Third Circuit decision in Mazo v. New Jersey Secretary of State upholds conditions on ballot designations

The Third Circuit issued a decision today in Mazo v. New Jersey Secretary of State. (Disclosure: I filed an amicus brief in this case, joined by Professor Michael Dimino, in support of appellants.) Eugene Mazo (an election law professor at Seton Hall) and Lisa McCormick challenged New Jersey ballot rules that restricted what designations could appear on the ballot beside their names. New Jersey permits slogans up to six words to appear on the ballot beside candidates, expressly to allow candidates to “distinguish” themselves from one another, but it requires consent from individuals, or from New Jersey corporations, before those words may appear on the ballot. Plaintiffs sued to challenge this condition. The district court upheld the restriction, and the Third Circuit, in an opinion by Judge Krause, joined by Judges Shwartz and Roth, agreed.

The opinion is 52 pages long and includes a long walk through what, exactly, Anderson-Burdick claims do and don’t do. While Anderson-Burdick claims are subject to a more flexible judicial inquiry, burdens on “core” political speech must survive more exacting scrutiny. The standard is important: the rules would likely fail more stringent review but survive a more generous standard. The line between the two has not always been clear.

The court’s survey of the case law explains that there are “two principal characteristics” as to when Anderson-Burdick applies to election law claims: “First, the law must burden a relevant constitutional right, such as the right to vote or the First Amendment rights of free expression and association. Second, the law must primarily regulate the mechanics of the electoral process as opposed to core political speech.” The court concludes, after its survey, that the New Jersey ballot designation falls on the Anderson-Burdick side of judicial scrutiny, rather than core political speech under the First Amendment. The court rejects the argument that cases like McIntyre, Mansky, and Burson apply. For the reasons I set out in my article Ballot Speech several years ago (and in my amicus brief in this case), I don’t think this is correct. And the court doesn’t really engage with the argument except to appeal to other authority:

The other requirement—that the law primarily regulate a mechanic of the electoral process, rather than core political speech—is also satisfied. The consent requirement regulates the words that may appear on the ballot, which is the archetypical mechanic of the electoral process for which the Anderson-Burdick test is designed. For ballots to be effective tools for selecting candidates and conveying the will of voters, they must be short, clear, and free from confusing or fraudulent content. This necessarily limits the degree to which the ballot may—or should—be used as a means of political communication. . . .
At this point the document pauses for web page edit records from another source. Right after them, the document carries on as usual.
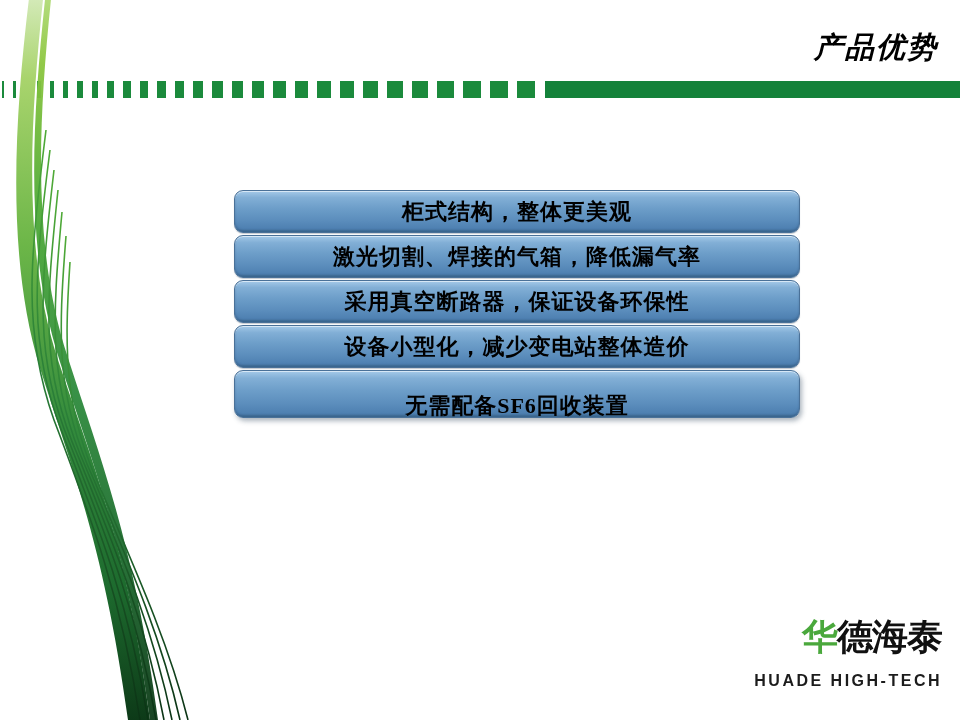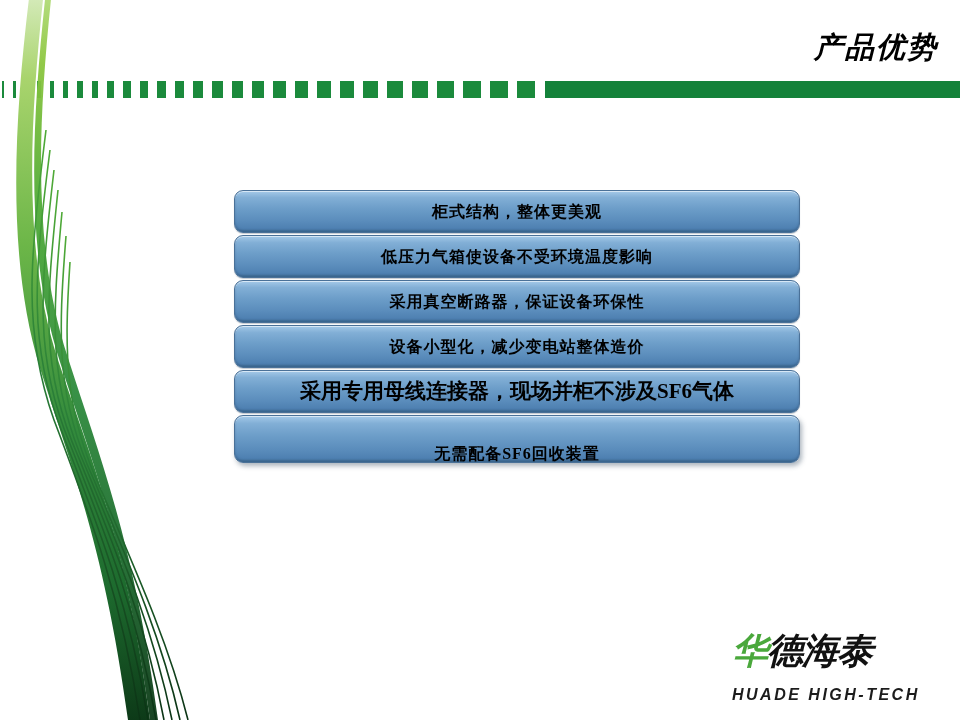--- a/index.html
+++ b/index.html
@@ -104,7 +104,7 @@
   .box .label {
     font-family: "Liberation Serif", "DejaVu Serif", serif;
     font-weight: bold;
-    font-size: 16px;
+    font-size: 22px;
     color: #000000;
     line-height: 1;
     white-space: nowrap;

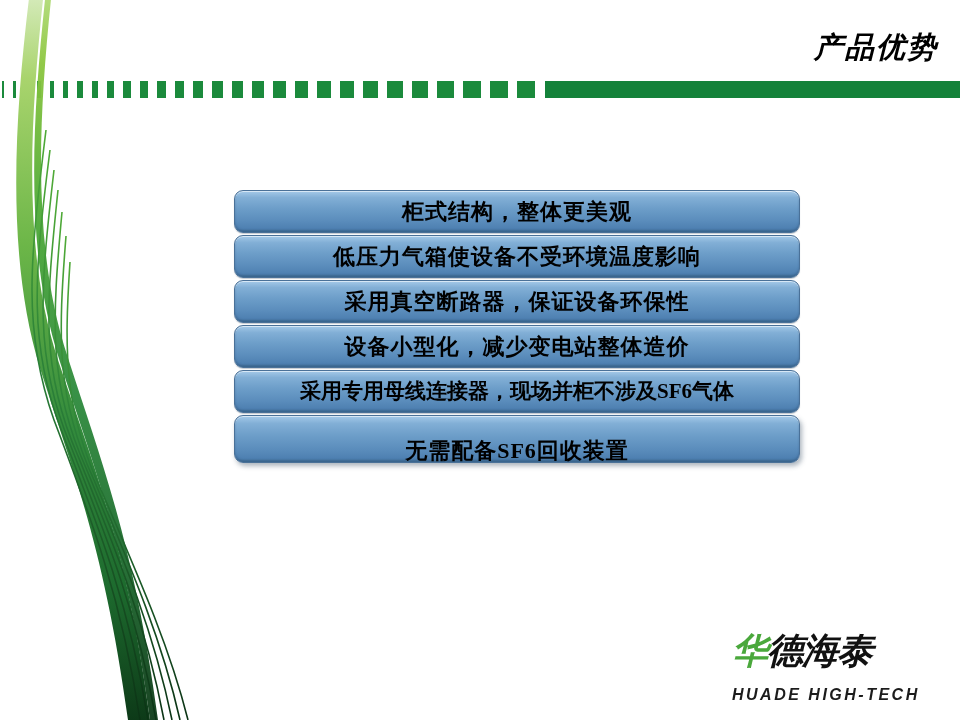--- a/index.html
+++ b/index.html
@@ -251,6 +251,9 @@
       <span class="label">柜式结构，整体更美观</span>
     </div>
     <div class="box">
+      <span class="label">激光切割、焊接的气箱，降低漏气率</span>
+    </div>
+    <div class="box">
       <span class="label">低压力气箱使设备不受环境温度影响</span>
     </div>
     <div class="box">

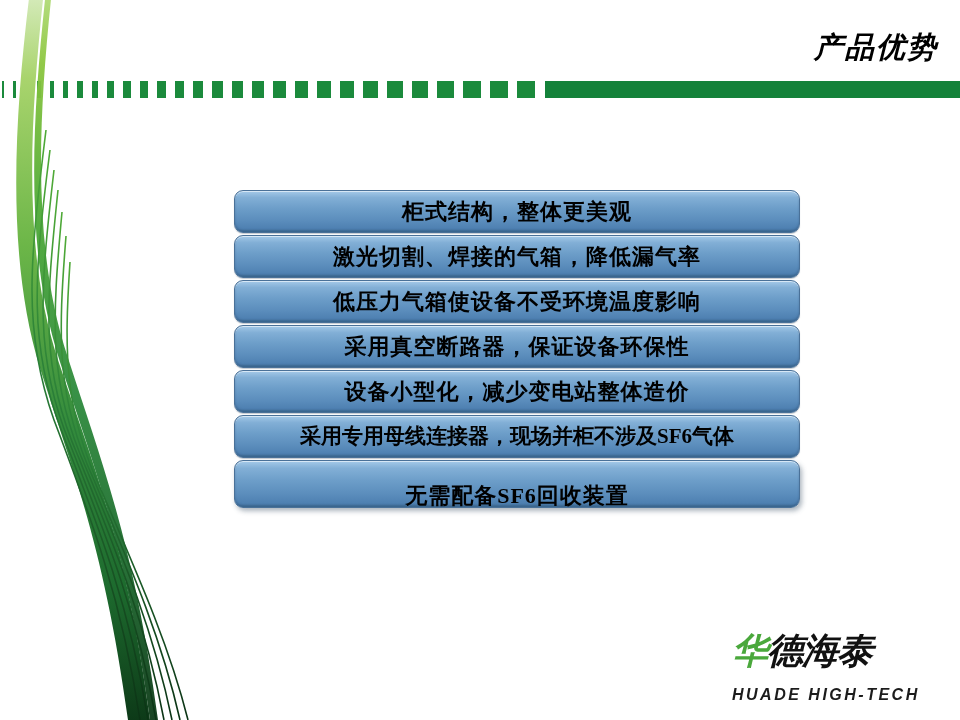--- a/index.html
+++ b/index.html
@@ -254,9 +254,6 @@
       <span class="label">激光切割、焊接的气箱，降低漏气率</span>
     </div>
     <div class="box">
-      <span class="label">低压力气箱使设备不受环境温度影响</span>
-    </div>
-    <div class="box">
       <span class="label">采用真空断路器，保证设备环保性</span>
     </div>
     <div class="box">

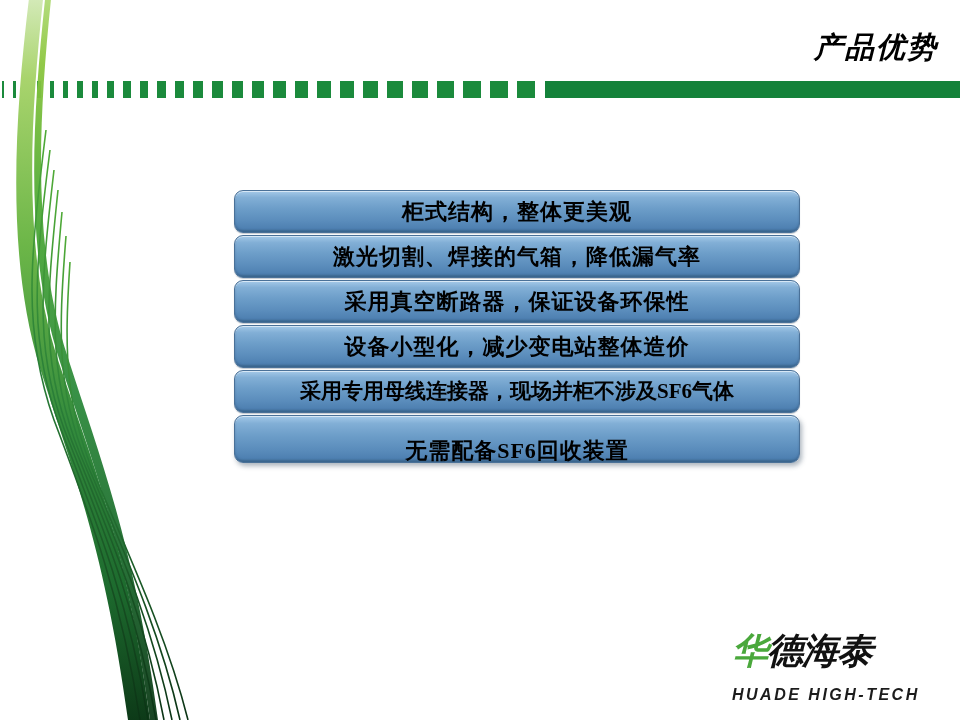--- a/index.html
+++ b/index.html
@@ -259,9 +259,6 @@
     <div class="box">
       <span class="label">设备小型化，减少变电站整体造价</span>
     </div>
-    <div class="box wide">
-      <span class="label">采用专用母线连接器，现场并柜不涉及SF6气体</span>
-    </div>
     <div class="box last">
       <span class="label">无需配备SF6回收装置</span>
     </div>

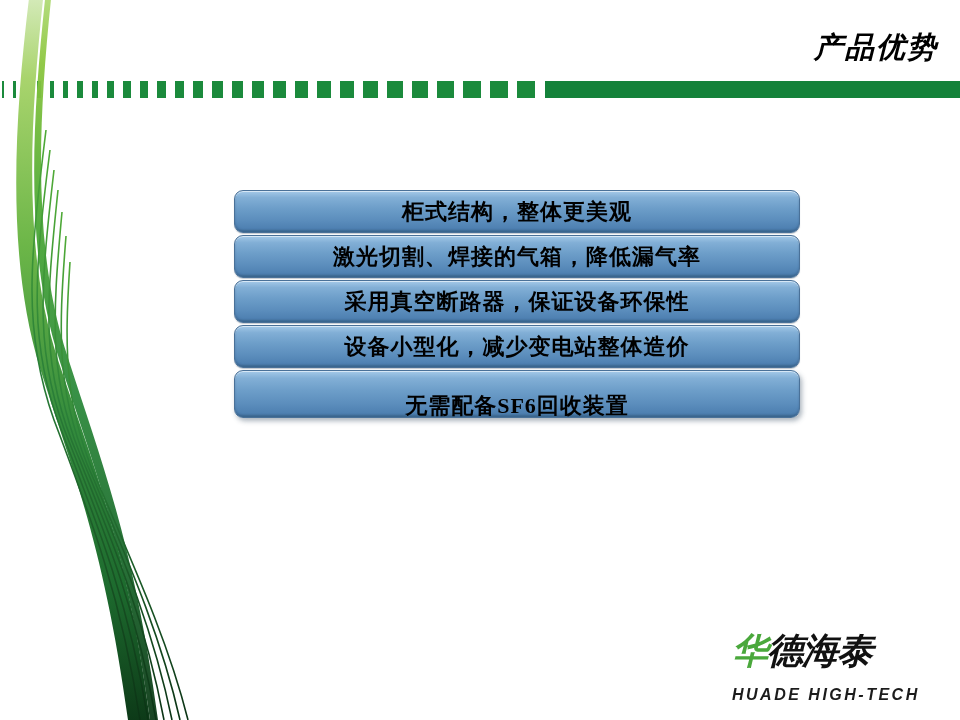--- a/index.html
+++ b/index.html
@@ -129,11 +129,10 @@
   #logo {
     position: absolute;
     right: 18px;
-    bottom: 16px;
+    bottom: 30px;
     z-index: 6;
-    text-align: left;
+    text-align: right;
     width: 210px;
-    font-style: italic;
   }
   #logo .logo-cn {
     font-family: "Liberation Sans", "DejaVu Sans", sans-serif;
Appellants and Amicus protest that, even if the ballot is usually an electoral mechanic, it ceases to be one once a State opens the ballot up for candidates to communicate to voters. As the Government points out, however, courts regularly apply the Anderson-Burdick test to laws that regulate the content of ballots, including the information placed beside a candidate’s name. See Chamness v. Bowen, 722 F.3d 1110, 1116-17 (9th Cir. 2013) (challenge to restrictions on “party preference” ballot designations); Rubin v. City of Santa Monica, 308 F.3d 1008, 1013-14 (9th Cir. 2002) (challenge to “ballot designation” law that allowed candidates to list their occupations beside their names but which prevented the plaintiff from designating himself a “peace activist”); Caruso, 422 F.3d at 851, 855-57 (challenge to requirement that ballot initiatives “proposing local option taxes include a statement” that the “measure may cause property taxes to increase”).

But, say Appellants, the slogan statutes explicitly provide that ballot slogans exist “for the purpose of indicating either any official act or policy to which [a candidate] is pledged or committed, or to distinguish him as belonging to a particular faction or wing of his political party.” N.J.S.A. § 19:23-17. That may be so, but it does not alter our analysis. Whether a State chooses to allow communication via the ballot for a specific purpose changes neither the fact that the State nonetheless has a duty to regulate the content of ballots, nor the fact that the State’s policy choices in this area are due deference under the Anderson-Burdick framework.

The fact that other courts got it wrong isn’t, in my judgment, a reasoned basis, and the logic of this part is mostly self-referential. (To say that the ballot must be orderly says little about what kinds of speech the state may prohibit once it opens the forum.)

But, despite my obvious disagreement, the court’s opinion is an important survey of the bounds of Anderson-Burdick, including just how broadly it’s been applied in election law cases over the years.